Europe and the universal charger 


23. June 2022

On the 7th of June, the European Union (EU) countries with the European Parliament members announced the measure of imposing a universal charger where the USB-C connector will be the standard charger of the European territory. This basically means that all new smartphones, tablets, and portable will be required to use a common charging method by 2026. For now, smartwatches and devices that measure physical activity will not be included in this list due to their small size.

The main objective of standardizing the charging and connection ports is to improve the user experience by reducing the need for various cables for each different device. This also minimizes unnecessary costs and inconveniences not only for businesses but also for consumers: the agreement includes the potential for customers to opt-out of receiving a new charger with a new device or not (since they can continue using the ones they already have). Consumers are expected to save up to 250 million euros a year.

It all started in 2009 when, through a voluntary agreement with the most important mobile device manufacturers, the number of USB cables used was reduced exponentially, from 30 USB cables to only 3. The remaining three were USB 2.0 Micro B, USB- C, and the Lightning, (which until now remains exclusive to Apple.) This agreement expired in 2014, and a few years later, this new proposal advanced.

You may be wondering why USB-C and not another type of cable? Some experts indicate that USB-C connections currently supply up to 240W of power and data transfers of up to 40 Gbps.

In addition, USB-C is to this date the only one with the versatility to continue improving those specifications in the future. These are the main specifications that are sufficient for current devices, so making this USB cable the standard seems to be the right decision.

The measure also looks at the effects of the new chargers on the environment: it will reduce the amount of electronic waste, which, according to the European Commission, accumulates 11,000 tons a year.

The estimated date for this regulation to begin is in the fall of 2024, giving manufacturers an estimated 24 months. This date only applies to smartphones and tablets, since portable devices (laptops) require a type of high-voltage USB-C charger that is less common than phone chargers. These ends will be given approximately 40 months, so they will implement this measure from 2026.

Some detractors of the measure argued that it might generate an increase in electronic waste, since the models that do not have this type of cable would be generated to be more disposable. However, this is false: the devices that already existed before the implementation of the measure will be exempt from complying with it, and will not be required to be discarded.
Among the giants critical and most affected by this measure are Microsoft and Apple. Let’s not forget that the latter, in 2012 along with the launch of the iPhone 5, imposed its proprietary Lightning connector. For several years to emphasize environmental awareness they stopped including chargers in their new devices, and according to specialized technology portals, since this event, the company has obtained more than US$ 6,500 million in profits. These profits were increased by US$ 300 million, which were obtained by selling (as extra accessories) the chargers and headphones that were previously included for free.

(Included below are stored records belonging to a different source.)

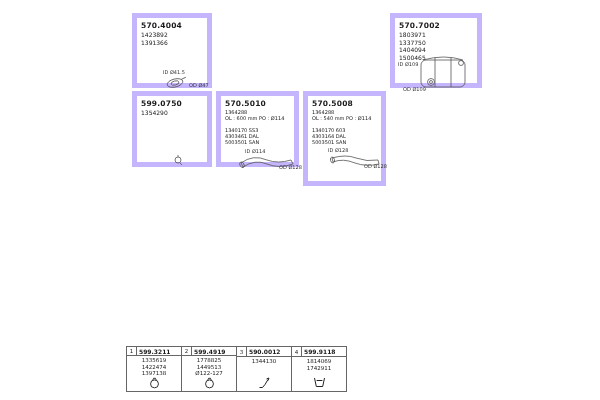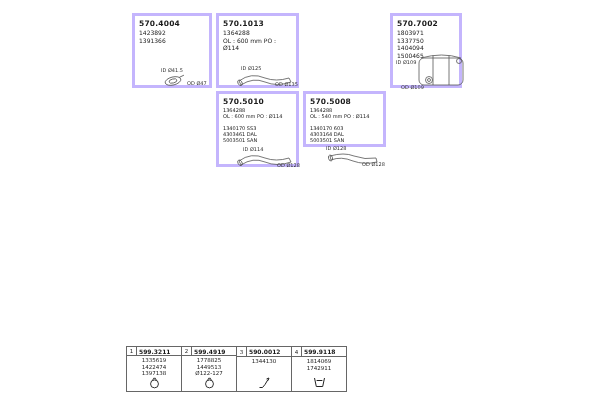--- a/index.html
+++ b/index.html
@@ -1,18 +1,18 @@
 <!DOCTYPE html>
 <html><head>
 <meta charset="utf-8">
 <style>
   html,body{margin:0;padding:0;background:#ffffff;}
   #canvas{position:relative;width:600px;height:400px;background:#ffffff;
           font-family:"DejaVu Sans",sans-serif;color:#1a1a1a;overflow:hidden;}
-  .cell{position:absolute;border:3px solid #c4b5fd;background:#ffffff;box-sizing:border-box;}
+  .cell{position:absolute;border:5px solid #c4b5fd;background:#ffffff;box-sizing:border-box;}
   .cell-title{font-size:7.5px;font-weight:bold;margin:3px 4px 1px 4px;letter-spacing:.2px;}
   .cell-lines{font-size:6px;line-height:1.25;margin:0 4px;white-space:pre-line;}
   .draw-label{position:absolute;font-size:5px;color:#333;white-space:nowrap;}
   .drawing{position:absolute;}
   .drawing path,.drawing ellipse,.drawing circle,.drawing rect,.drawing line{
     fill:none;stroke:#555;stroke-width:0.8;}
   
   .pt-table{position:absolute;left:126px;top:346px;width:221px;height:46px;
             display:flex;border:1px solid #666;box-sizing:border-box;background:#fff;}
   .pt-col{flex:1;border-right:1px solid #666;display:flex;flex-direction:column;box-sizing:border-box;}
@@ -38,70 +38,68 @@
     <div class="draw-label" style="left:52px;top:64px">OD Ø47</div>
     <svg class="drawing" style="left:22px;top:56px" width="36" height="16" viewBox="0 0 36 16">
       <g transform="rotate(-14 16 9)">
         <ellipse cx="16" cy="9" rx="8" ry="4"></ellipse>
         <ellipse cx="16" cy="9" rx="4" ry="2"></ellipse>
         <line x1="23" y1="7" x2="28" y2="6"></line>
       </g>
     </svg>
   </div>
 
-  <div class="cell" style="left:216px;top:13px;width:83px;height:75px">
-    <div class="cell-title">570.1013</div>
-    <div class="cell-lines">1364288
-OL : 600 mm PO : Ø114</div>
-    <div class="draw-label" style="left:22px;top:49px">ID Ø125</div>
-    <div class="draw-label" style="left:56px;top:65px">OD Ø135</div>
-    <svg class="drawing" style="left:14px;top:53px" width="64" height="20" viewBox="0 0 64 20">
-      <path d="M6,12 q12,-9 26,-3 q11,4 24,0 l2,4 q-14,5 -26,0 q-12,-5 -24,3 z"></path>
-      <ellipse cx="7" cy="13.8" rx="2" ry="3" transform="rotate(-30 7 13.8)"></ellipse>
-    </svg>
-  </div>
 
 
-  <div class="cell" style="left:390px;top:13px;width:72px;height:75px">
+  <div class="cell" style="left:390px;top:13px;width:92px;height:75px">
     <div class="cell-title">570.7002</div>
     <div class="cell-lines">1803971
 1337750
 1404094
 1500465</div>
     <div class="draw-label" style="left:3px;top:43px">ID Ø109</div>
     <div class="draw-label" style="left:8px;top:68px">OD Ø109</div>
     <svg class="drawing" style="left:14px;top:33px" width="70" height="42" viewBox="0 0 70 42">
       <rect x="12" y="9" width="44" height="27" rx="5"></rect>
       <path d="M14,9 q21,-6 40,0"></path>
       <line x1="26" y1="6.5" x2="26" y2="36"></line>
       <line x1="42" y1="6.5" x2="42" y2="36"></line>
       <circle cx="52" cy="12" r="2.5"></circle>
       <circle cx="22" cy="31" r="3.5"></circle>
       <circle cx="22" cy="31" r="1.5"></circle>
     </svg>
   </div>
 
+  <div class="cell" style="left:132px;top:91px;width:80px;height:76px">
+    <div class="cell-title">599.0750</div>
+    <div class="cell-lines">1354290</div>
+    <svg class="drawing" style="left:34px;top:58px" width="14" height="12" viewBox="0 0 14 12">
+      <circle cx="7" cy="6" r="3"></circle>
+      <line x1="7" y1="1" x2="7" y2="3"></line>
+      <line x1="9" y1="9" x2="11" y2="11"></line>
+    </svg>
+  </div>
 
   <div class="cell" style="left:216px;top:91px;width:83px;height:76px">
     <div class="cell-title">570.5010</div>
     <div class="cell-lines" style="font-size:5px;line-height:1.2">1364288
 OL : 600 mm PO : Ø114
 
 1340170 SS3
 4303461 DAL
 5003501 SAN</div>
     <div class="draw-label" style="left:24px;top:52px">ID Ø114</div>
     <div class="draw-label" style="left:58px;top:68px">OD Ø128</div>
     <svg class="drawing" style="left:14px;top:55px" width="64" height="20" viewBox="0 0 64 20">
       <path d="M6,12 q12,-9 26,-3 q11,4 24,0 l2,4 q-14,5 -26,0 q-12,-5 -24,3 z"></path>
       <ellipse cx="7" cy="13.8" rx="2" ry="3" transform="rotate(-30 7 13.8)"></ellipse>
     </svg>
   </div>
 
-  <div class="cell" style="left:303px;top:91px;width:83px;height:56px">
+  <div class="cell" style="left:303px;top:91px;width:83px;height:95px">
     <div class="cell-title">570.5008</div>
     <div class="cell-lines" style="font-size:5px;line-height:1.2">1364288
 OL : 540 mm PO : Ø114
 
 1340170 603
 4303164 DAL
 5003501 SAN</div>
     <div class="draw-label" style="left:20px;top:51px">ID Ø128</div>
     <div class="draw-label" style="left:56px;top:67px">OD Ø128</div>
     <svg class="drawing" style="left:16px;top:54px" width="62" height="20" viewBox="0 0 62 20">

During the 2009 agreement, Apple had to adhere to this standard, but taking advantage of a legal loophole managed to get away with including a micro-USB adapter in its accessories.

So far, Apple has not commented on this new measure. However, a spoke person for the company indicated last September that “(…) regulation mandating just one type of connector stifles innovation rather than encouraging it, which in turn will harm consumers in Europe and around the world (…)”

Although the new measure is not optional, current EU legislation only refers to wired charging, so Apple still has an option where it could avoid having to ship USB-C ports on its phones. It is known that they have been studying wireless or induction charging technology for several years, in fact since the launch of their iPhone 12 they have implemented MagSafe technology, which is a set of magnets for attaching accessories or recharging the battery of devices more efficiently.

Beyond the displeasure expressed by these companies that will be affected, it is important that companies find a balance, not only by creating innovative and versatile products but also by considering the environment and the needs of consumers.